The child is new. It has no previous experience on which to draw. This is also true for anything new, a life, an idea, a project, even a new thought.
The New as S
een by the I Ching
In the I Ching, hexagrams 1 and 2 are the two energies which govern the manifestation of all things in our universe. Hex 1 is the creative energy which originates the change, and Hex 2 is the flexible, receptive energy which completes the change.
In the I Ching, they are hexagrams 1 and 2, pure, separate and non-interacting. This could be thought of as the ‘time’ before there was anything manifested, before the Big Bang perhaps. At some point, something changed, something moved and they interacted. This first interaction manifested something new.
From the perspective of the I Ching, this process represents ‘Difficulty at the Beginning’ of something new, which is Hexagram 3.
The original pictogram shows a seed which has sent its root deep into the ground and its shoots upwards, diverting around an obstruction before breaking through the surface of the ground (horizontal line) into the light. A perfect image for difficulty at the beginning of anything new.
The Hexagram Symbol consists of two three-line symbols, trigrams. The upper trigram represents ‘Water’ and the lower trigram ,’Thunder’.
The ‘Water’ trigram represents rushing water, as in a ravine, rushing towards an abyss. As the upper trigram, it also represents above the world, in this case perhaps dark threatening clouds of the storm. Its energy represents the challenge of the new.
The ‘Thunder’ trigram includes lightning, the passage of which through the air fixes nitrogen converting it into nitrates, i.e. fertiliser, providing nourishment to the new, in the world. It’s also the first sign of the bottom yang line, the creative energy, entering into the Earth trigram.
Back to the Child
As it develops the child is subjected to more and more conditioning from ‘authority figures’, parents, teachers, religious leaders, police, government – the list goes on, and the child develops ways of coping, surviving this process.
These coping strategies are recorded in the unconscious mind together with the memory of the original trigger, which memory may fade, but with the feelings and emotions that were associated with the experience, which do not fade.
Whenever faced with a similar situation during its life, it will automatically feel the emotions associated with the original experience and react based on its original survival strategies. Thus habitual responses are established – habits or defects in its original state..
Note that this is behaviour controlled by the unconscious mind. It is estimated that about 95% of our behaviours are driven by unconscious strategies based on past experiences.
The child’s original state was pure – the truth, the real reality, from ‘above’ the world, the creative source. It is represented by the Yang line in the centre of the ‘Water’ trigram.

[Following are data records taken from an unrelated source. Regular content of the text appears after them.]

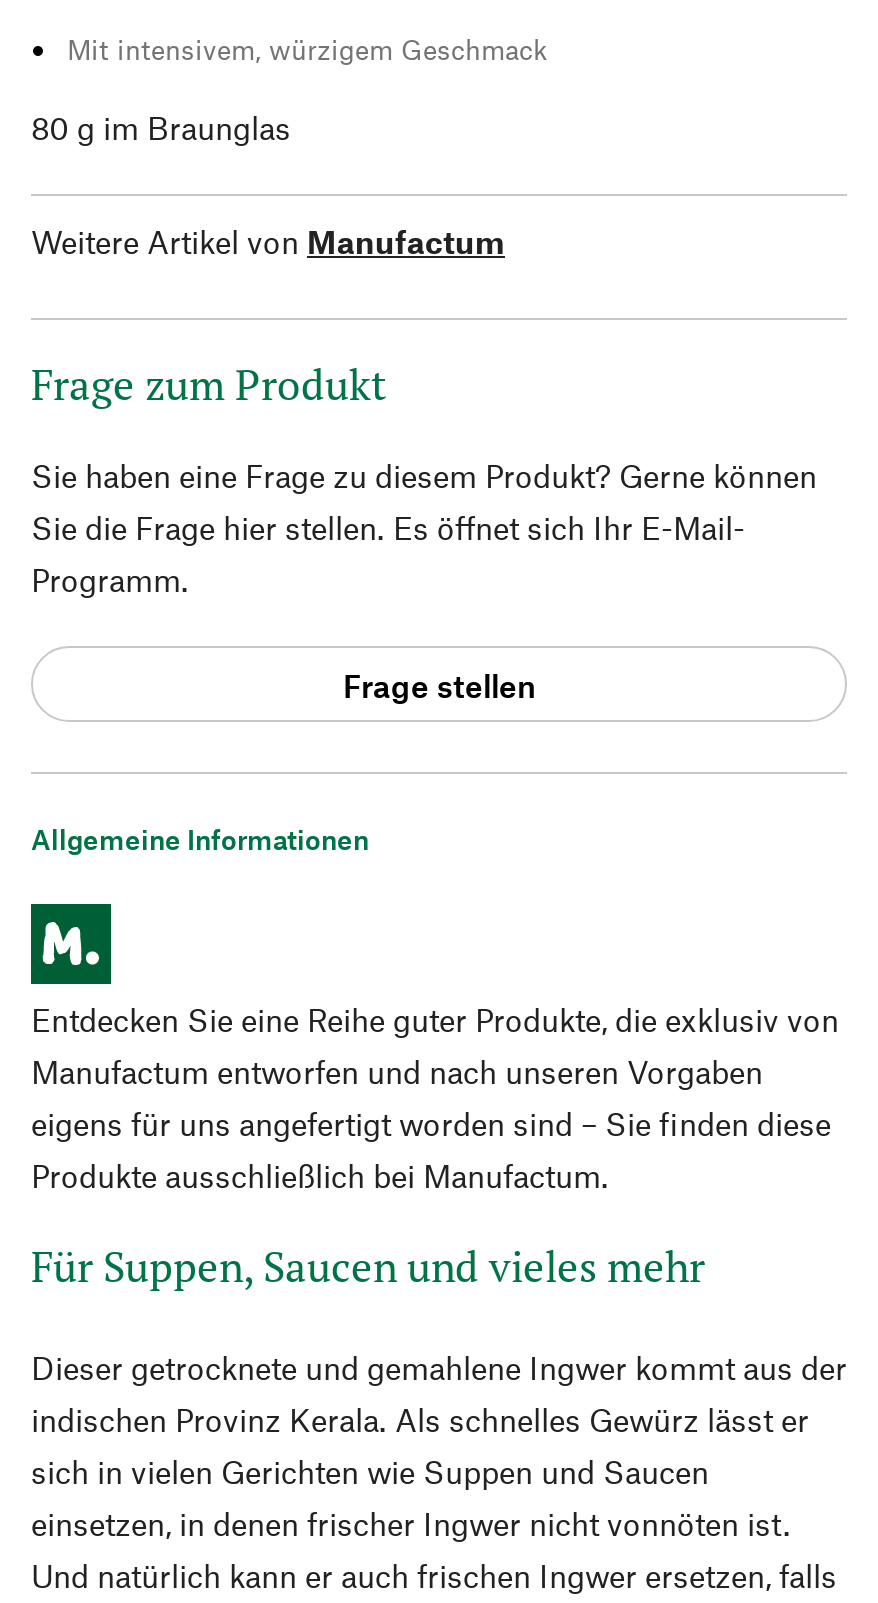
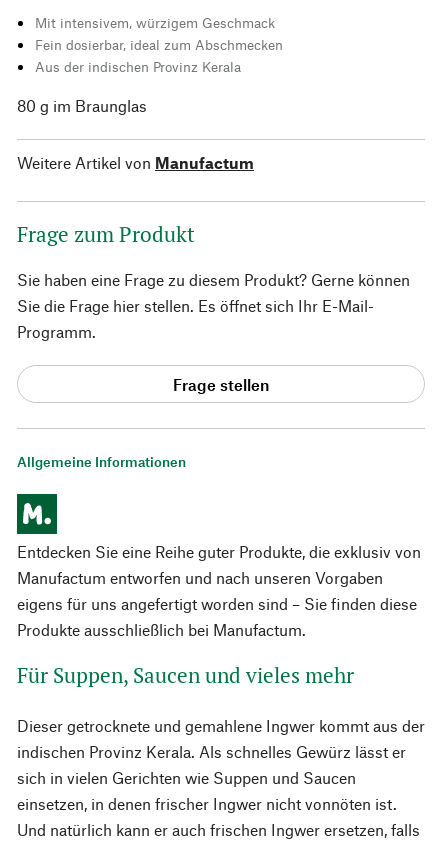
+ Fein dosierbar, ideal zum Abschmecken
+ Aus der indischen Provinz Kerala
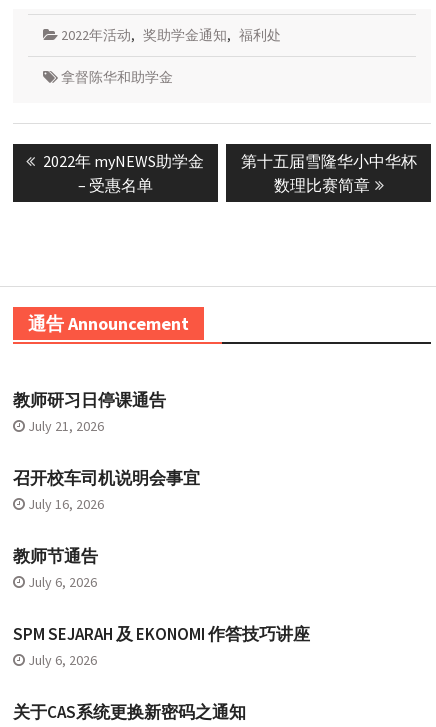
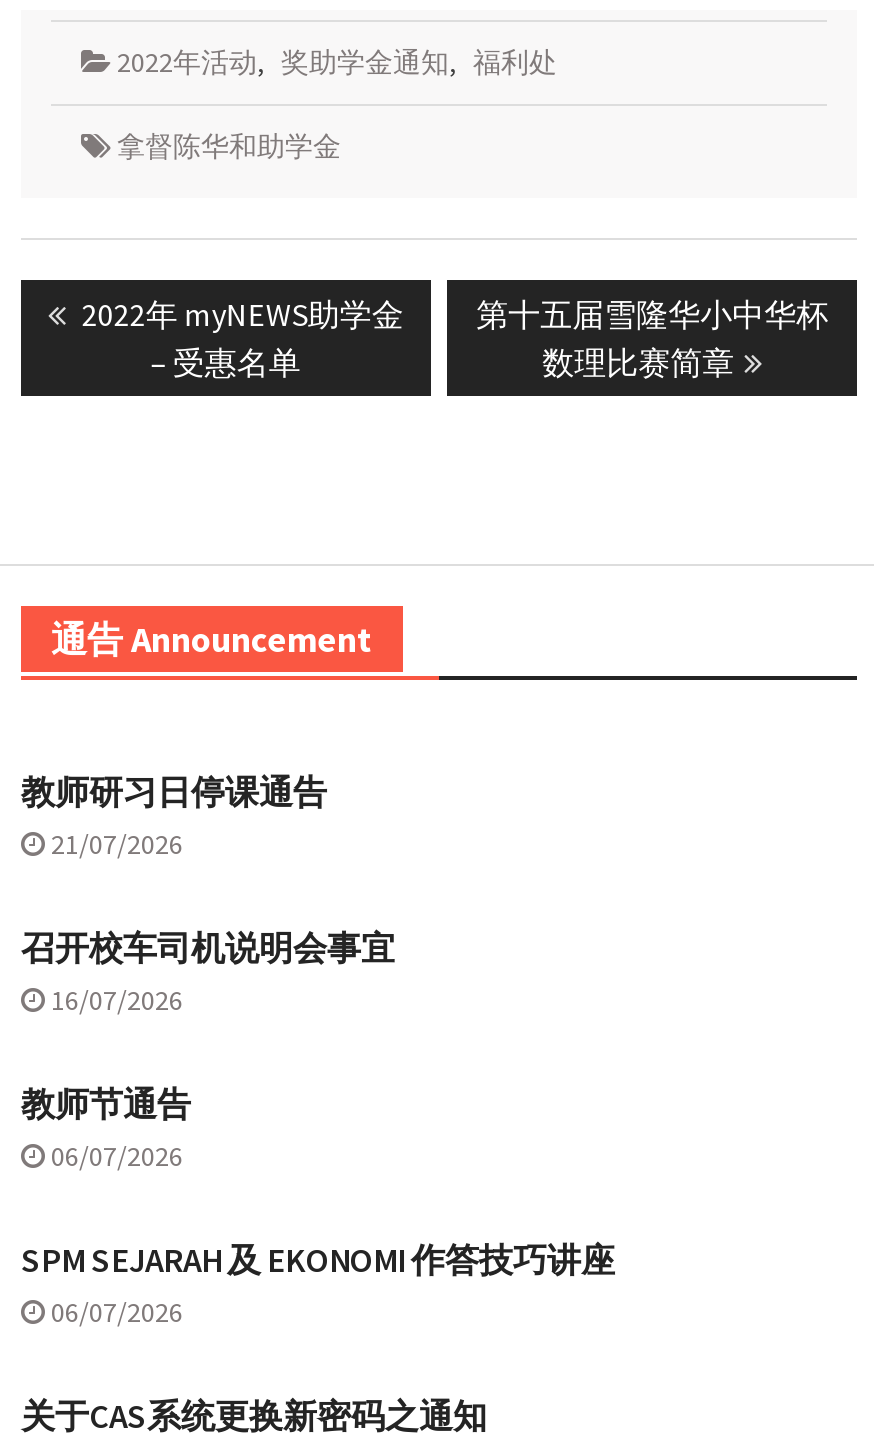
- July 21, 2026
+ 21/07/2026

- July 16, 2026
+ 16/07/2026

- July 6, 2026
+ 06/07/2026

- July 6, 2026
+ 06/07/2026
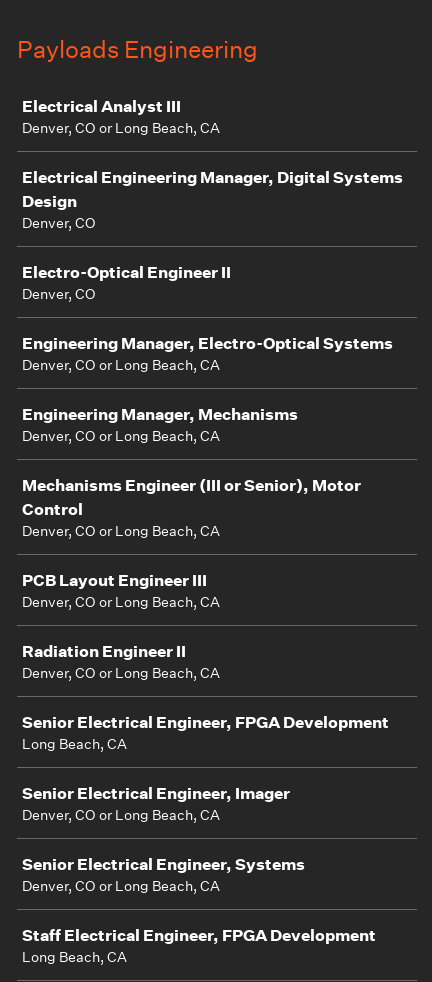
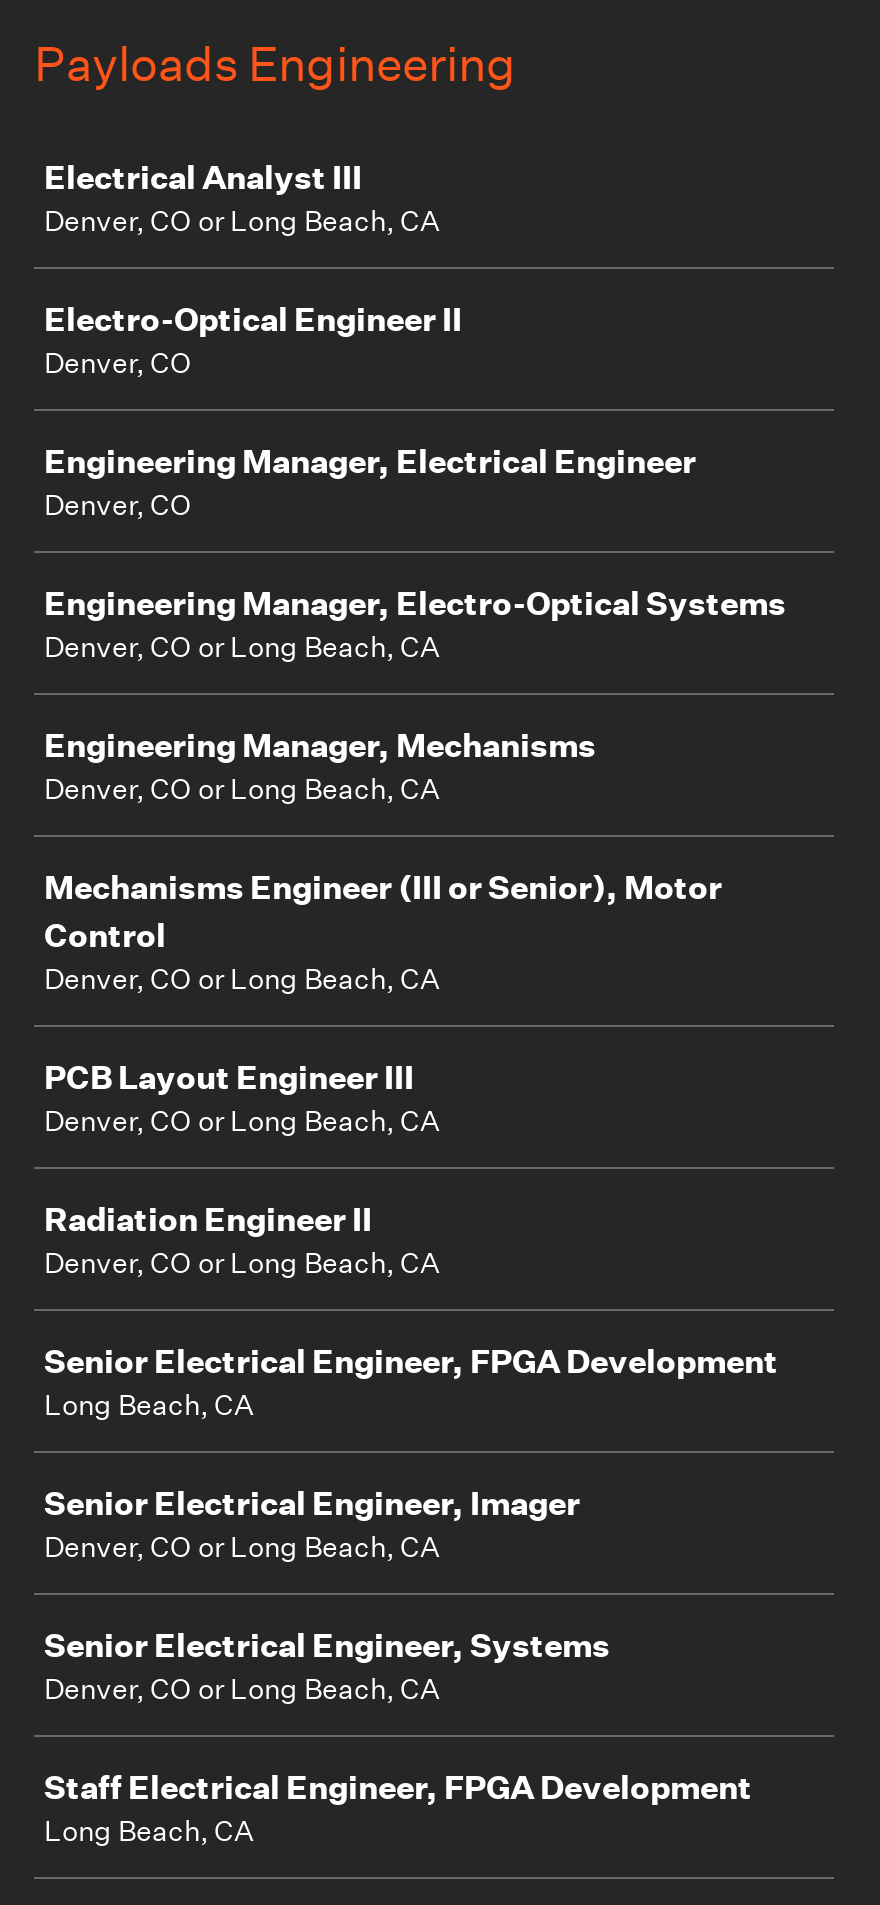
- Electrical Engineering Manager, Digital Systems
- Design

+ Engineering Manager, Electrical Engineer

moved up: Electro-Optical Engineer II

Its conditioned state is false – not truth. Here, in the world, its truth is obscured by the conditioning represented by the two Yin lines constraining it.
The process of ‘Personal Development’ or ‘Enlightenment’ involves the removal of the layers of conditioning, much like peeling the layers of an onion, learning to distinguish between the True and the False.
If we can achieve this awareness, we can still function within the world, but we are no longer controlled by the false – by the conditioning. This is what is meant by being ‘In the world but not of the world’.